(SOURCE INFORMATION begins)

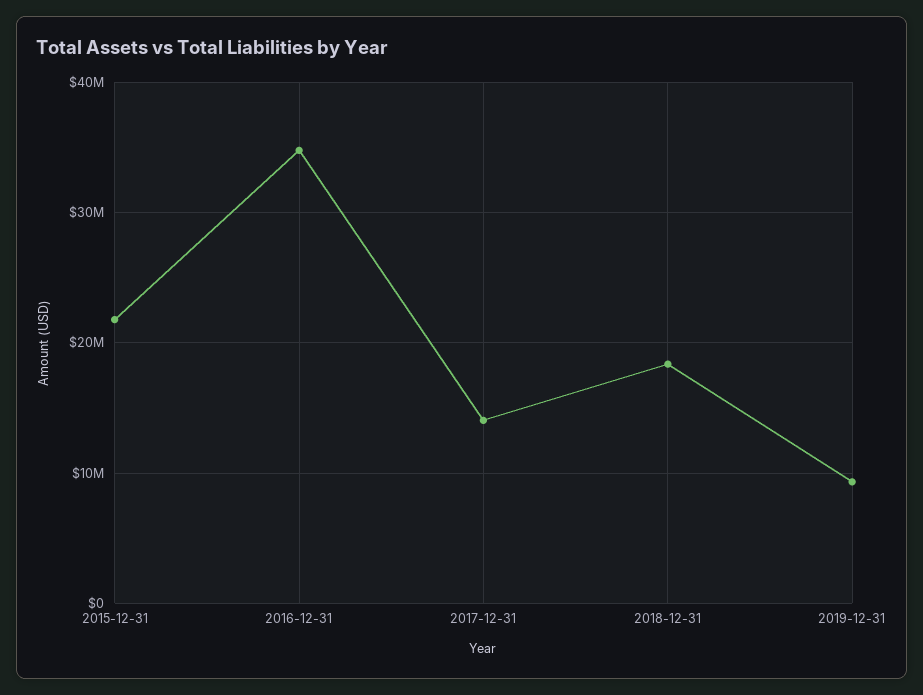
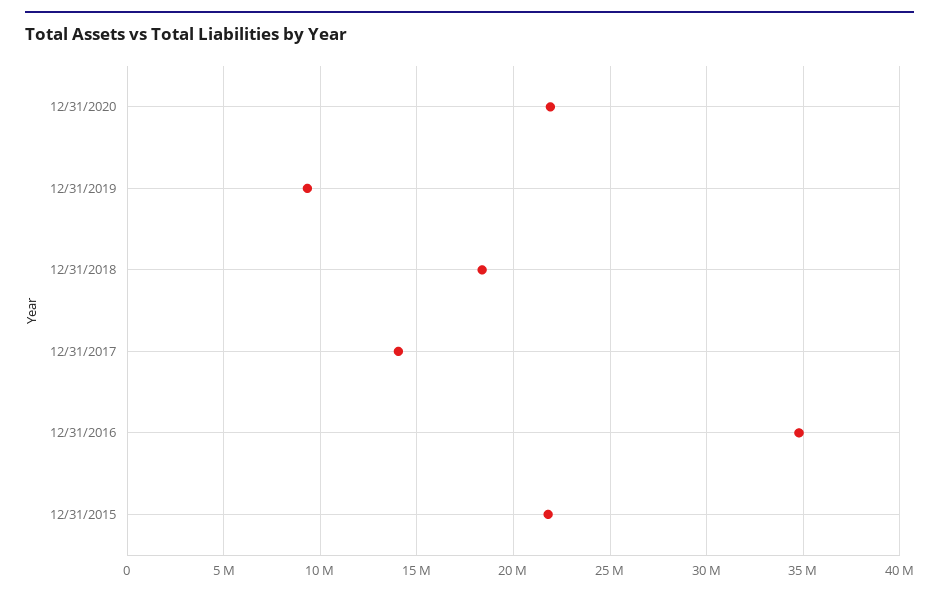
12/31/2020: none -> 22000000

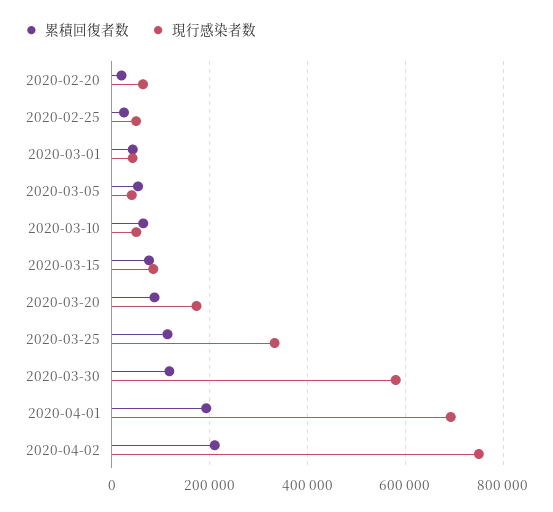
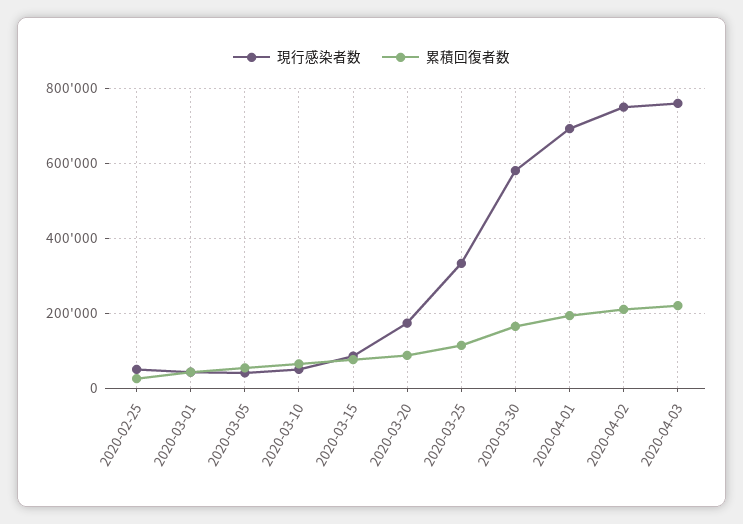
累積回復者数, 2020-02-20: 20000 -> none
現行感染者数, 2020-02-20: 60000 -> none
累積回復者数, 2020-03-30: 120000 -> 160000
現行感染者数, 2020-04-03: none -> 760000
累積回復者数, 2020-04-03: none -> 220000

(SOURCE INFORMATION ends)

WHAT IS REQUIRED ::
Lines from the entries that contain the word "none" are what the answer must hold.

RESULT OF THE EXERCISE ::
12/31/2020: none -> 22000000
累積回復者数, 2020-02-20: 20000 -> none
現行感染者数, 2020-02-20: 60000 -> none
現行感染者数, 2020-04-03: none -> 760000
累積回復者数, 2020-04-03: none -> 220000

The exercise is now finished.